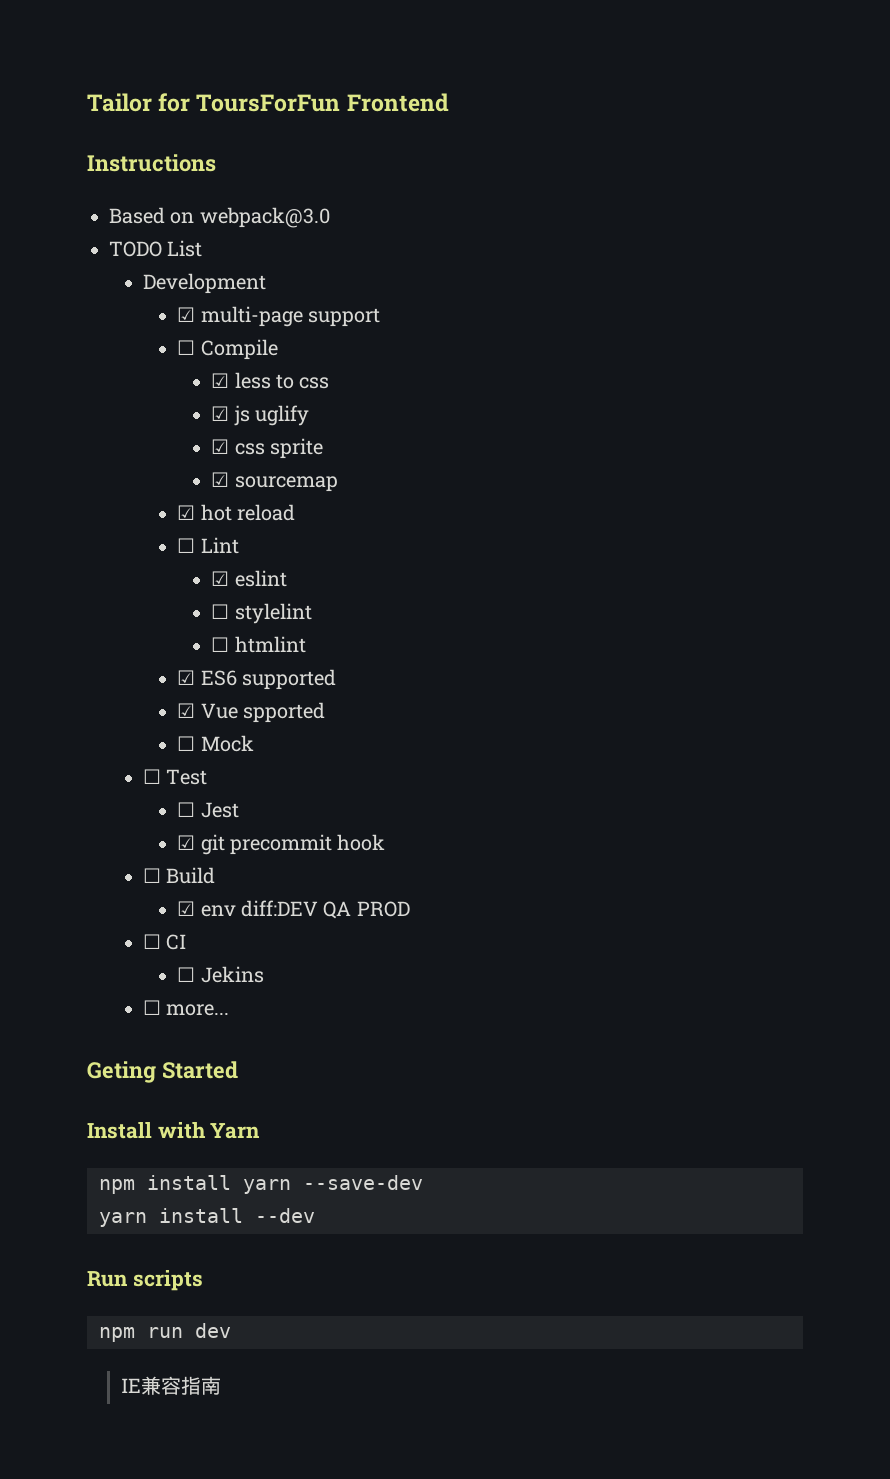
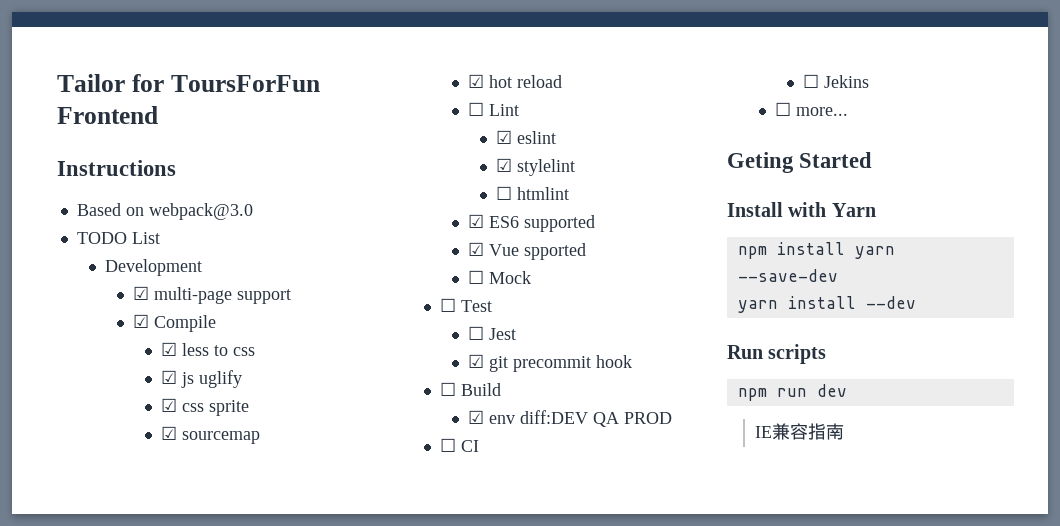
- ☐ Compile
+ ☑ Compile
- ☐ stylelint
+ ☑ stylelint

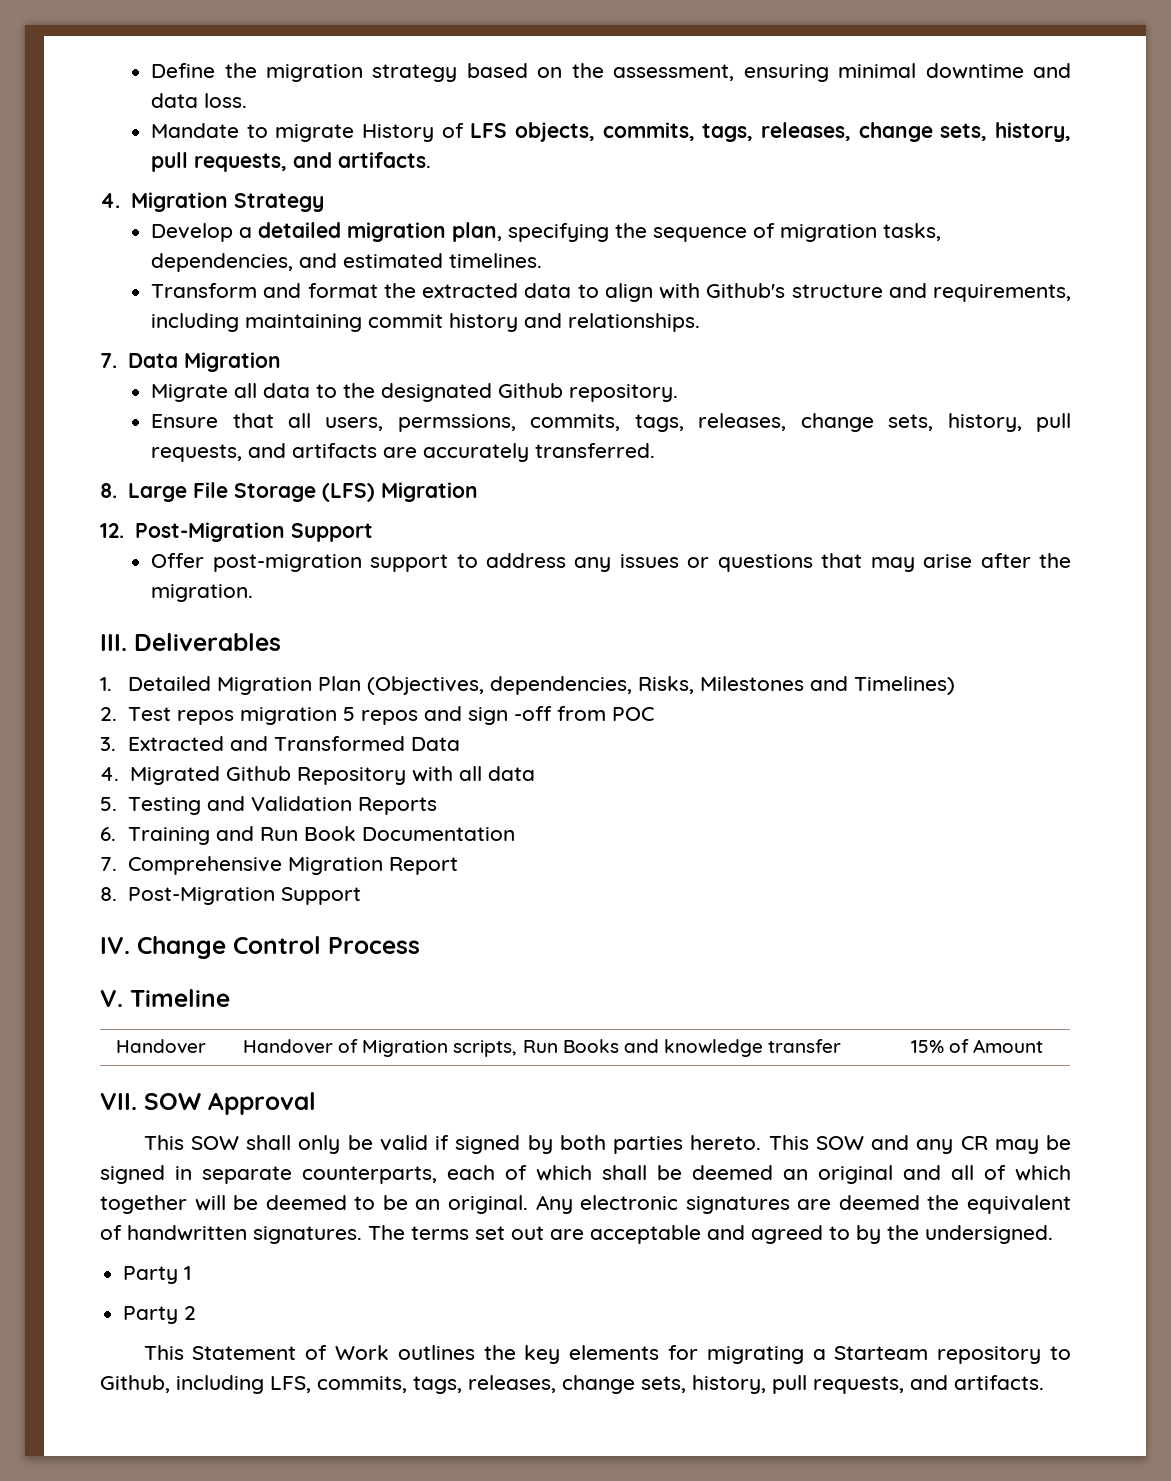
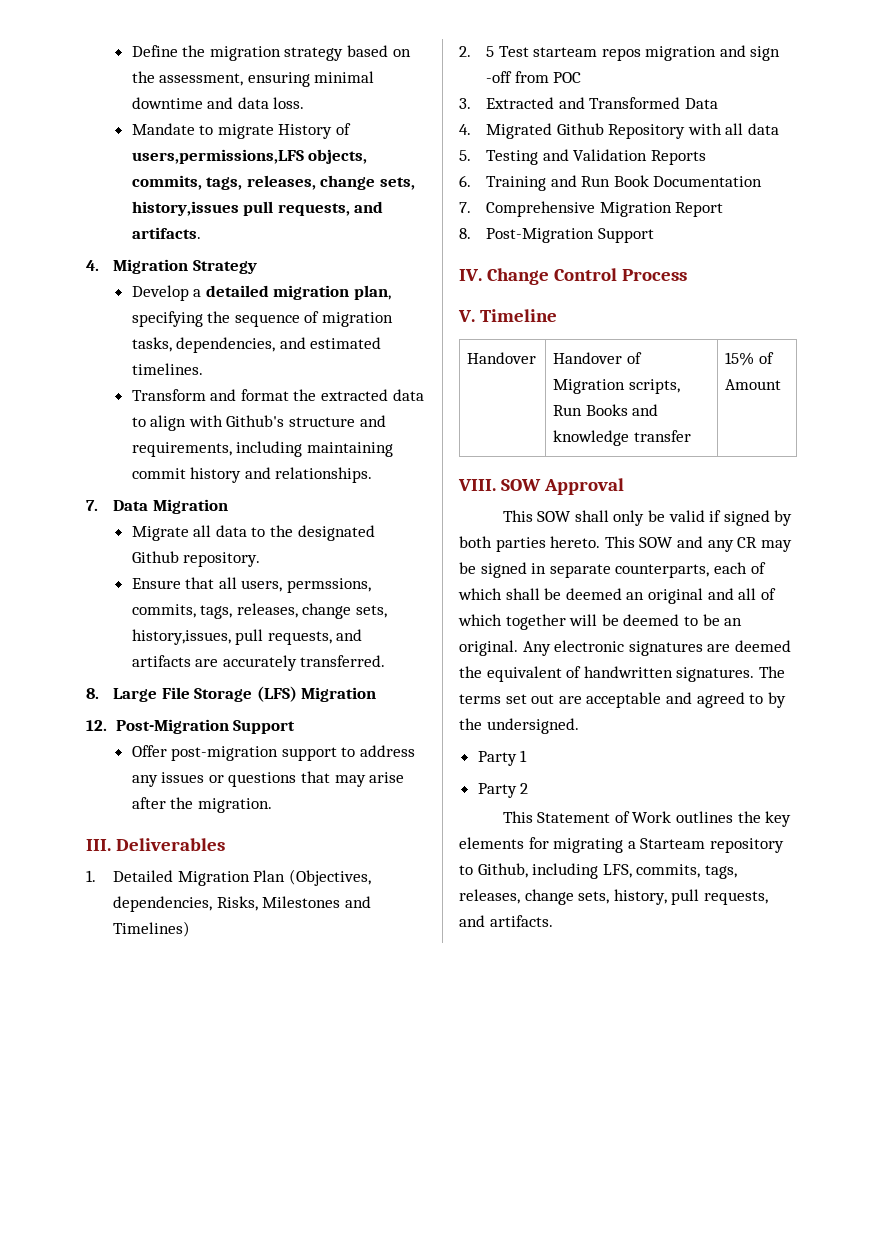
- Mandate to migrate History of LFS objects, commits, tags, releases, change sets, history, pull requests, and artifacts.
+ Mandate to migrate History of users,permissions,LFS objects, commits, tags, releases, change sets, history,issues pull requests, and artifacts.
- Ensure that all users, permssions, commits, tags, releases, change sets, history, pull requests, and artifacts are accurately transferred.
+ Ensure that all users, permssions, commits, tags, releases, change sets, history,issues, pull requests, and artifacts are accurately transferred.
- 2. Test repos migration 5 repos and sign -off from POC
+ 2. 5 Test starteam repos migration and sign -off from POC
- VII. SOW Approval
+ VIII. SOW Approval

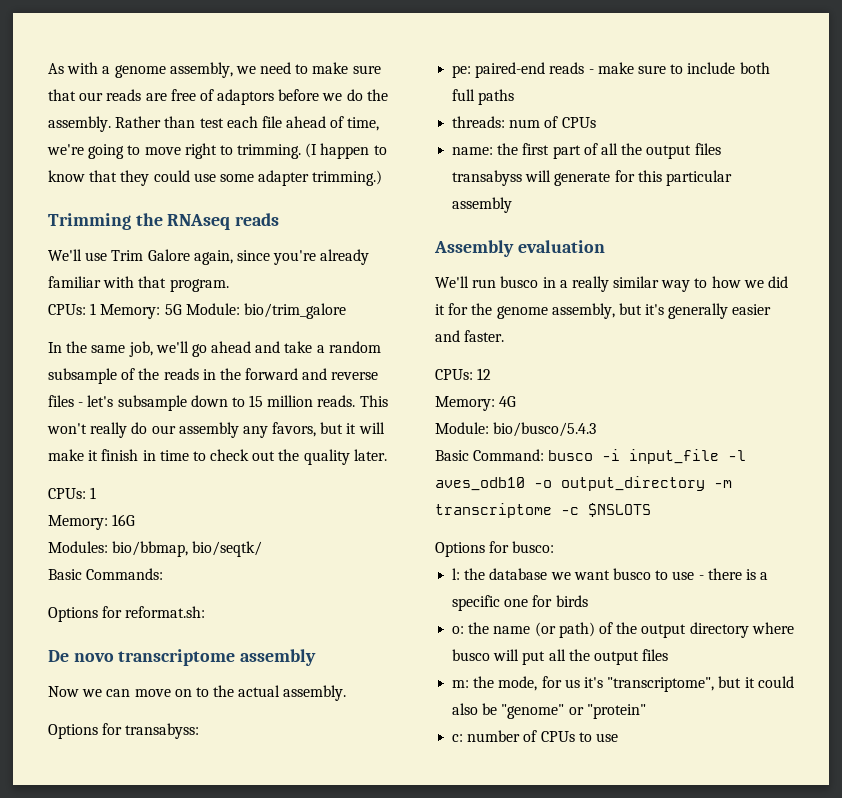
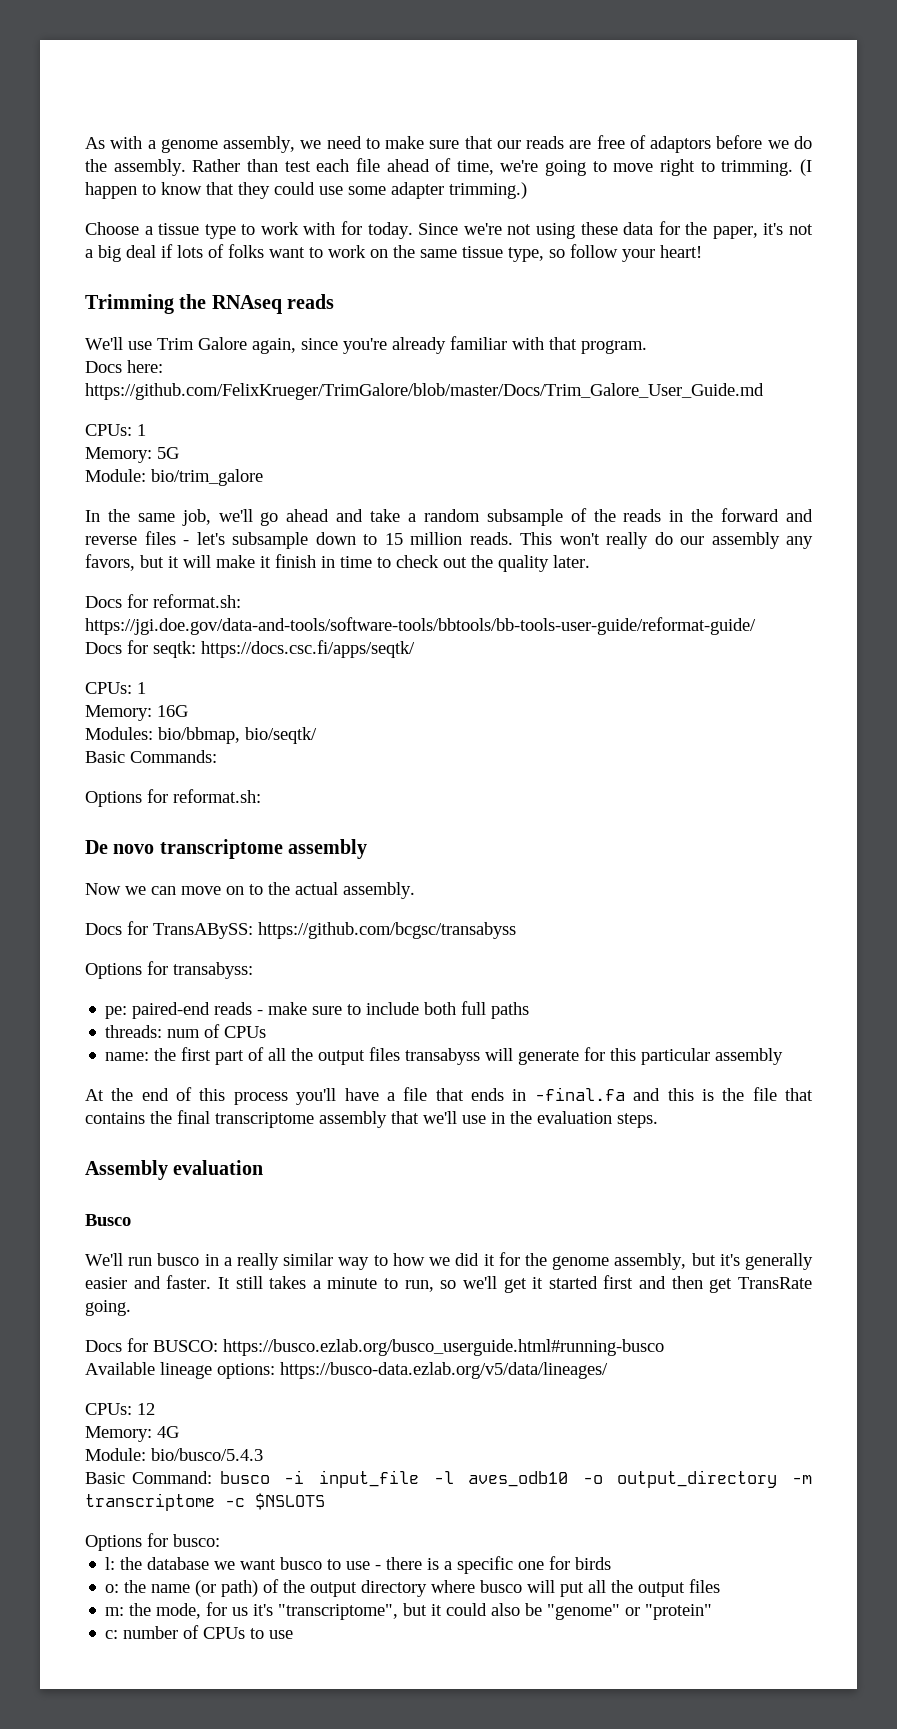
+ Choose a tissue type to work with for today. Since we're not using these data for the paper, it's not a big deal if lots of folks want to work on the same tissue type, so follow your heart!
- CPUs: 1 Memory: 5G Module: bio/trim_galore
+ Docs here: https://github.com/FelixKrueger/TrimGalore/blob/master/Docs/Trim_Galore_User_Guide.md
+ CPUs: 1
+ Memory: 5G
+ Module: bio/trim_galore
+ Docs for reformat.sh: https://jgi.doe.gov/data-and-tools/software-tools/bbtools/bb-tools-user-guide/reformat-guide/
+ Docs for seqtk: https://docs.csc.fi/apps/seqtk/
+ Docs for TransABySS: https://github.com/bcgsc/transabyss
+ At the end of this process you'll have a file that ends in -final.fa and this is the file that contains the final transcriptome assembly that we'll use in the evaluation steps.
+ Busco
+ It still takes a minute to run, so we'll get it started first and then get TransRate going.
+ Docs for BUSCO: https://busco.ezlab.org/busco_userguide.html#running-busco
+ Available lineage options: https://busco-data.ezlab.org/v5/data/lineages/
============
• **Exercise goal**
Set down all entries above again, exactly, without images.

• **Expected answer**
- ☐ Compile
+ ☑ Compile
- ☐ stylelint
+ ☑ stylelint

- Mandate to migrate History of LFS objects, commits, tags, releases, change sets, history, pull requests, and artifacts.
+ Mandate to migrate History of users,permissions,LFS objects, commits, tags, releases, change sets, history,issues pull requests, and artifacts.
- Ensure that all users, permssions, commits, tags, releases, change sets, history, pull requests, and artifacts are accurately transferred.
+ Ensure that all users, permssions, commits, tags, releases, change sets, history,issues, pull requests, and artifacts are accurately transferred.
- 2. Test repos migration 5 repos and sign -off from POC
+ 2. 5 Test starteam repos migration and sign -off from POC
- VII. SOW Approval
+ VIII. SOW Approval

+ Choose a tissue type to work with for today. Since we're not using these data for the paper, it's not a big deal if lots of folks want to work on the same tissue type, so follow your heart!
- CPUs: 1 Memory: 5G Module: bio/trim_galore
+ Docs here: https://github.com/FelixKrueger/TrimGalore/blob/master/Docs/Trim_Galore_User_Guide.md
+ CPUs: 1
+ Memory: 5G
+ Module: bio/trim_galore
+ Docs for reformat.sh: https://jgi.doe.gov/data-and-tools/software-tools/bbtools/bb-tools-user-guide/reformat-guide/
+ Docs for seqtk: https://docs.csc.fi/apps/seqtk/
+ Docs for TransABySS: https://github.com/bcgsc/transabyss
+ At the end of this process you'll have a file that ends in -final.fa and this is the file that contains the final transcriptome assembly that we'll use in the evaluation steps.
+ Busco
+ It still takes a minute to run, so we'll get it started first and then get TransRate going.
+ Docs for BUSCO: https://busco.ezlab.org/busco_userguide.html#running-busco
+ Available lineage options: https://busco-data.ezlab.org/v5/data/lineages/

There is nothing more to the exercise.